Christina DiPaci: Zero. But that would be nice.
Jeffrey Boedges: Wouldn’t it be cool? Like, you could come out, man, and just like really live the life for a day or two. I’d go do that tomorrow.
Christina DiPaci: It would be really nice.
Rick Kiley: Yeah. I wonder if you guys talk about this.
Christina DiPaci: For sure, I thought about it. I think it would be really fun to build sort of like a funhouse. Portals are a big concept for us. So, I’ve always wanted to have them be like very, very life-size and big and animated. So, your doorways are different portals and…
Rick Kiley: Like on a cruise ship, like a cruise ship portal? Am I envisioning that correctly? Or like a portal between space and time?
Christina DiPaci: A portal between space and time. That’s more what I’m talking about.
Rick Kiley: All right. Yeah. I like it.
Christina DiPaci: And then you go from room to room like a funhouse and some are like just do traditional sand. There are palm trees, you hear the ocean, you feel the warmth of the sun, and you like smoke some weed and then you go through another portal and then you’re in like you’re like the shadows from a tree and you hear the rustling of the leaves and the shadows flickering with sunlight and you go through another portal and then you’re in another space.
Jeffrey Boedges: A taco room.
Christina DiPaci: Yeah. Taco room with margaritas and then they’re delicious. And then you go through another one and it’s like psychedelic and there’s mirrors and lights and it’s like trippy and they smoke more weed. That’s what I wish you could build.
Rick Kiley: And do you end up in a room that’s like inside your own brain and you have a freak out for a moment and then you emerge like also?
Christina DiPaci: I hope not.
Rick Kiley: No. That room’s always part of my experience.
Jeffrey Boedges: Be kind of cool though.
Rick Kiley: You need to come out the other side. That’s the trick.
Jeffrey Boedges: If you had a couple of eyeballs that you could look out and see like a whole another world and it’s kind of like being John Malkovich where you’re looking through someone else.

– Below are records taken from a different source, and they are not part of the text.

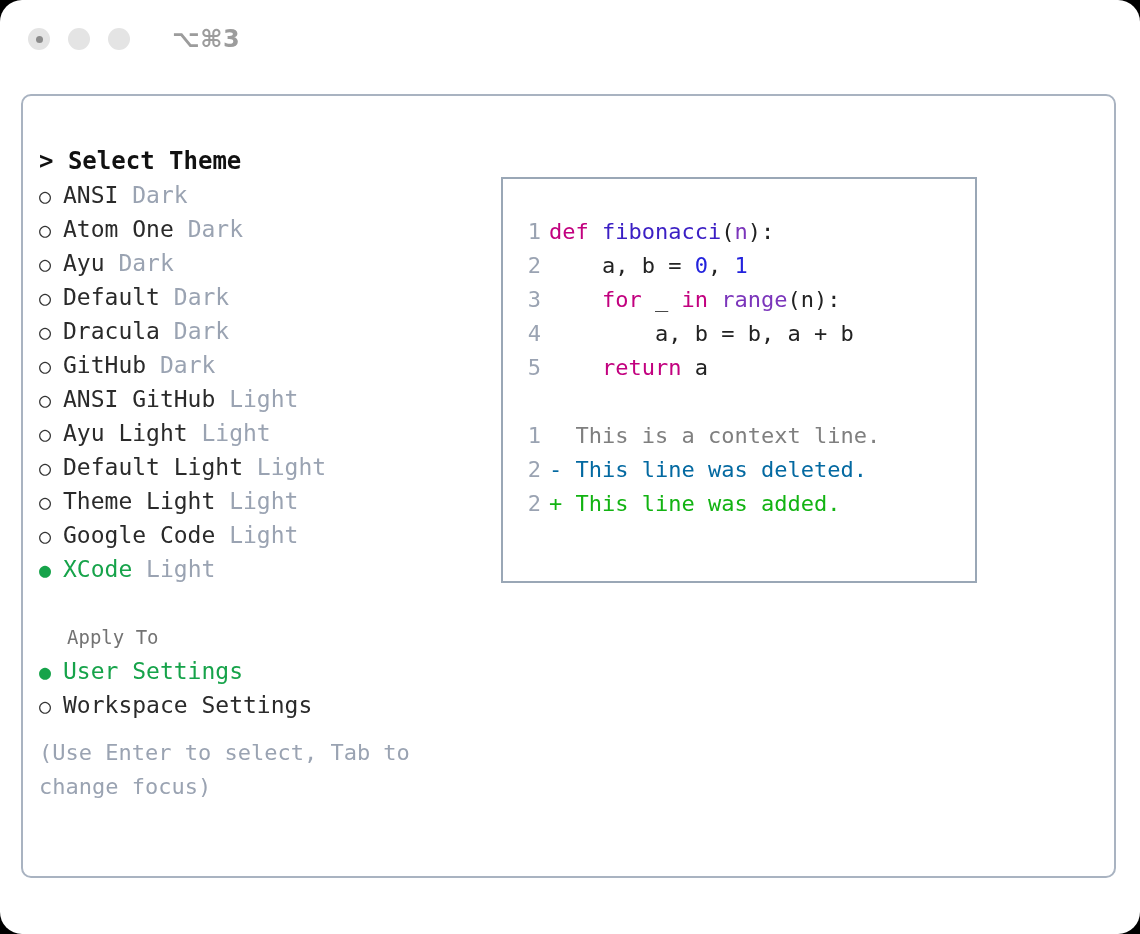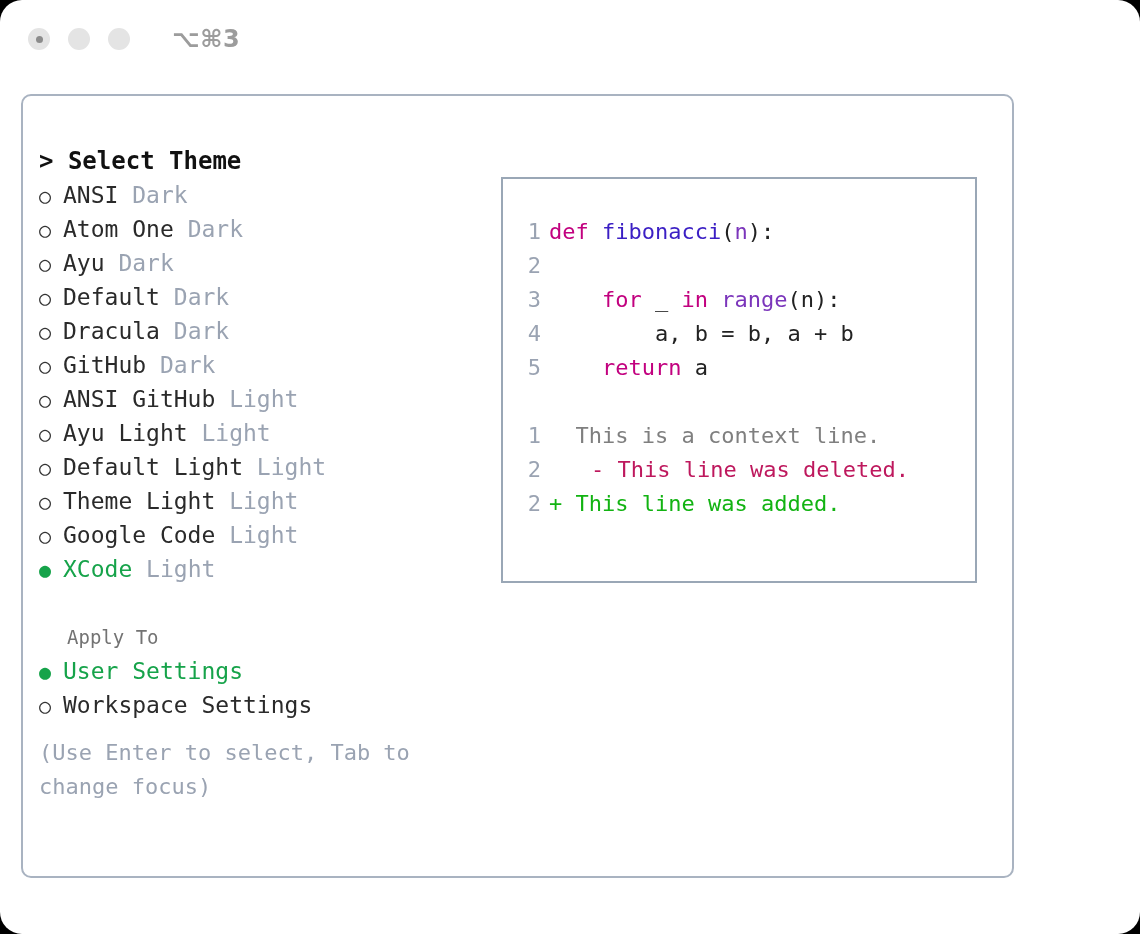"> Select Theme" .window { width: 993px -> 1095px }
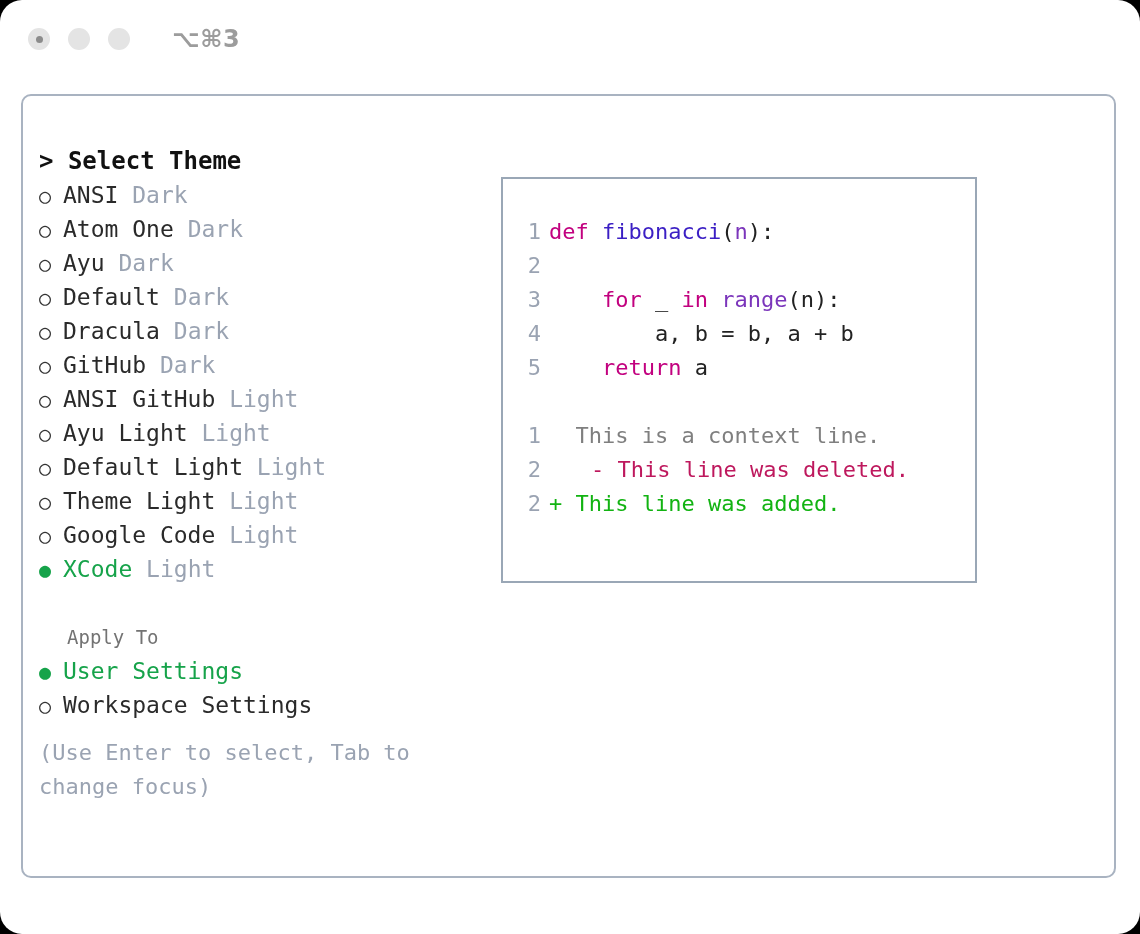"a, b = 0, 1" span.code-text { html: none -> <span><span> a, b = </span><span>0</span><span>, </span><span>1</span></span> }
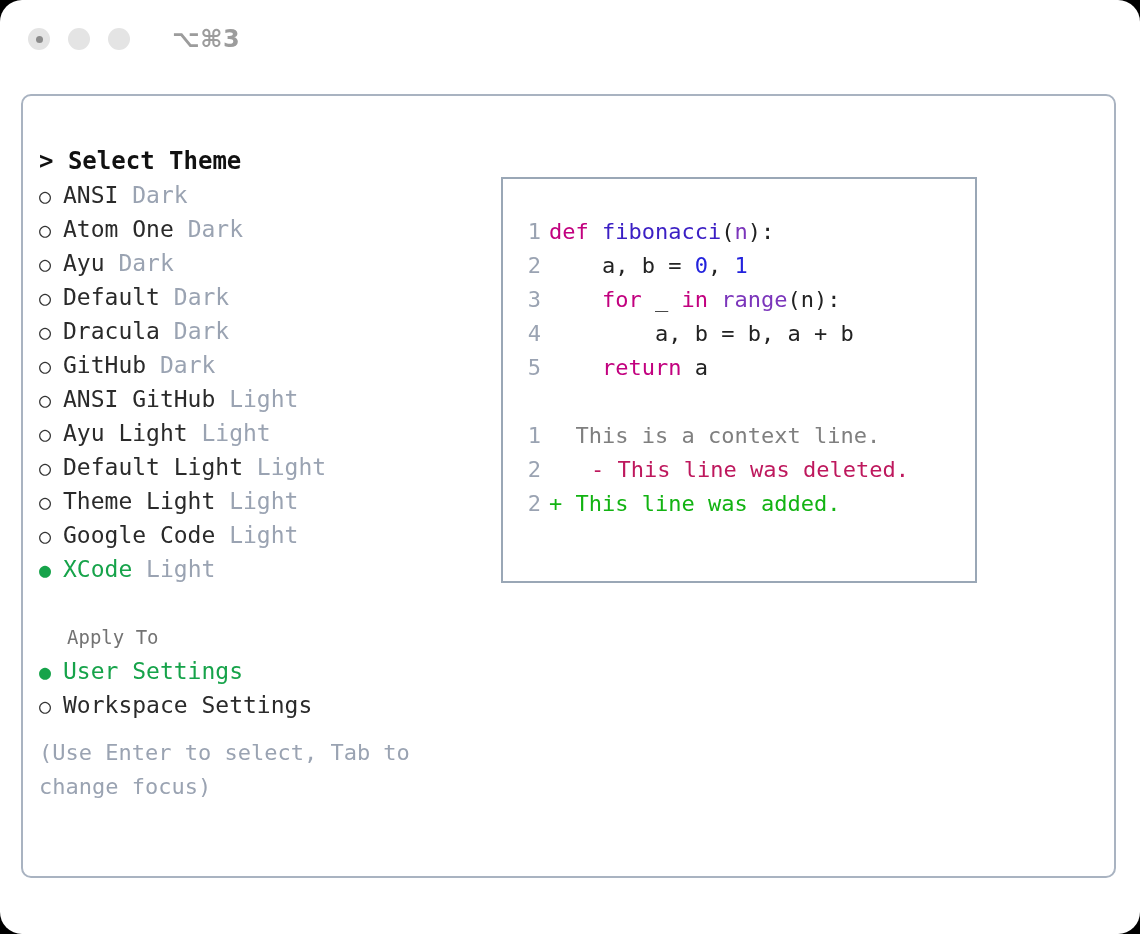"- This line was deleted." .diff-del { color: #be185d -> #0369a1; margin-left: 42px -> none }
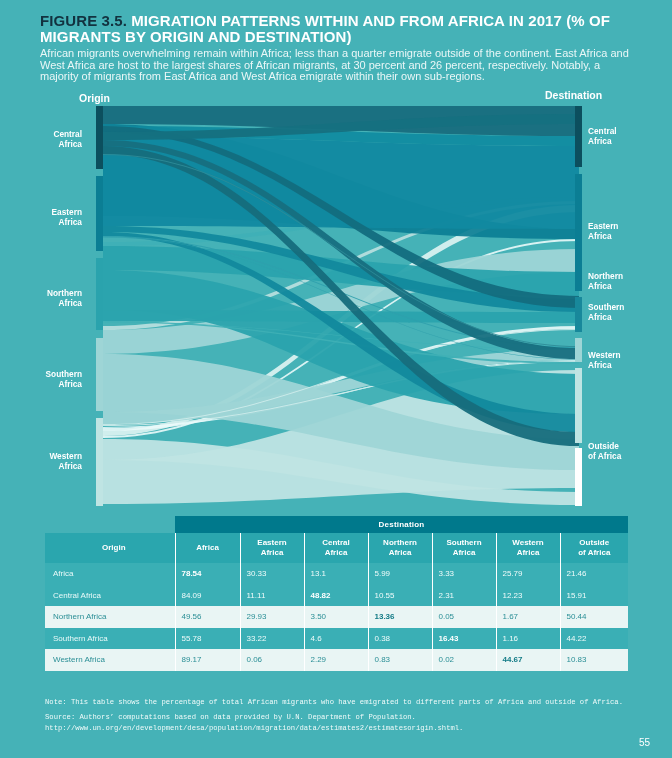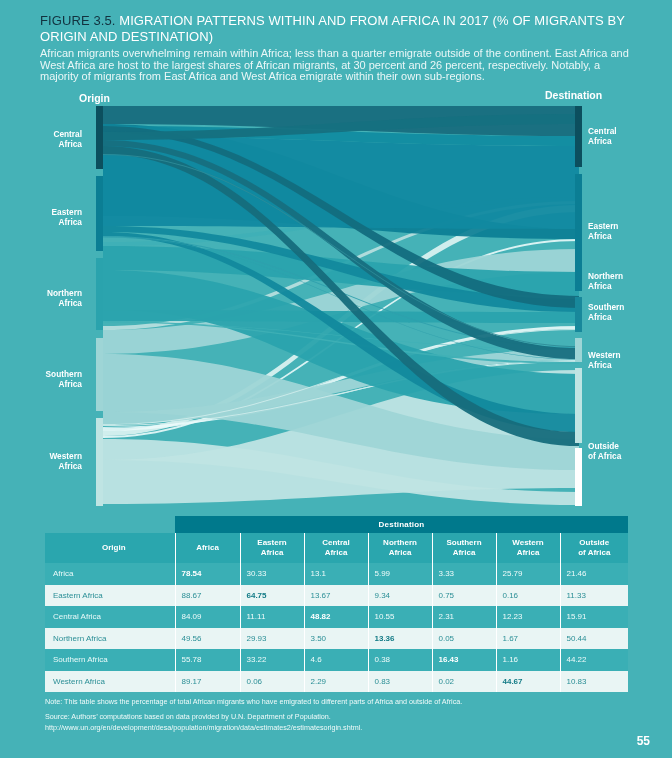"FIGURE 3.5. MIGRATION PATTERNS WITHIN" .title { font-size: 13px -> 15px; font-weight: normal -> bold }
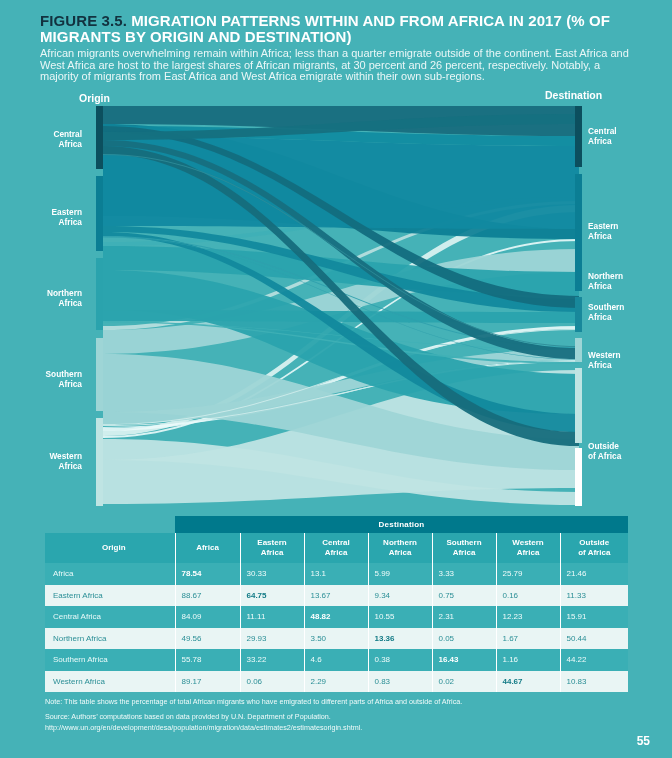"Eastern Africa" tr.row-b { html: <tr> <td>Eastern Africa</td> <td>88.67</td> <td>64.75</td> <td>13.67</td> <td>9.34</td> <td>0.75</td> <td>0.16</td> <td>11.33</td> </tr> -> none }
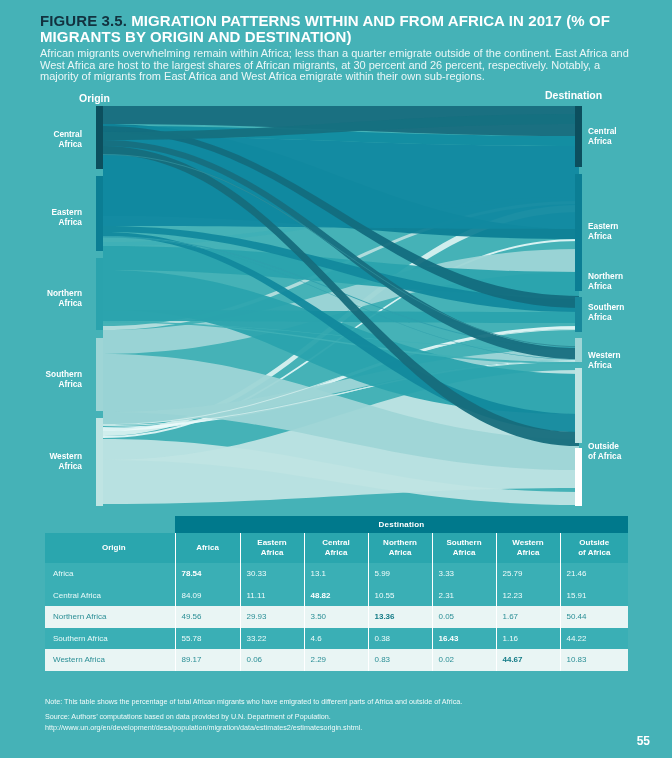"Note: This table shows the" .note-line { font-family: none -> Liberation Mono, monospace }
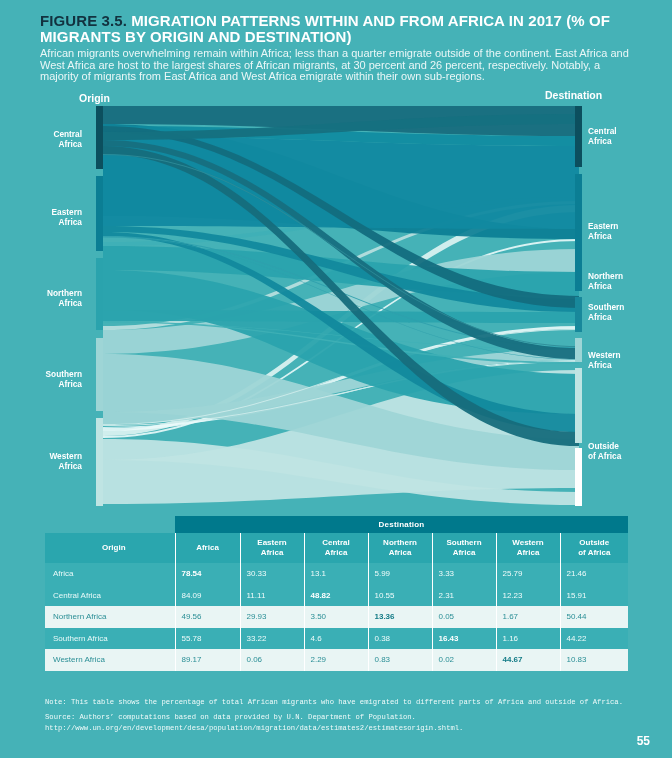"55" .pageno { font-size: 12px -> 10px; font-weight: bold -> normal }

Rick Kiley: Right. Yeah. So, I’m thinking of the scene in that movie where John Malkovich goes into John Malkovich, and it’s just a whole bunch of weirdos that look like him going, “Malkovich, Malkovich.” Sorry. Can we design that room? I’m not sure that fits with what you’re talking about.
Christina DiPaci: Yeah, I’m open.
Jeffrey Boedges: That’s definitely psychedelic. That might be for our mushroom client.
Rick Kiley: Yeah, that’s true.
Jeffrey Boedges: When it becomes legal in California
Rick Kiley: Any day now, I think. Any day. Cool. Well, that sounds like fun. I like the portal.
Jeffrey Boedges: Yeah. No, I would love to do that. But that’s doable, to be honest with you. That’s just a pop-up. I mean, you’ve probably been to 29Rooms when you’re in your New York state of mind and that’s what they’re trying to do. They’re trying to create these different sorts of I wouldn’t call them freak-out rooms but they’re definitely this idea that you come in and have this immersion into a specific type of space. I think what you’re talking about could be easily accomplished and, man, do I want to produce that? So, when you guys are ready, please call us because we want to give you guys some ideas on how to make that happen.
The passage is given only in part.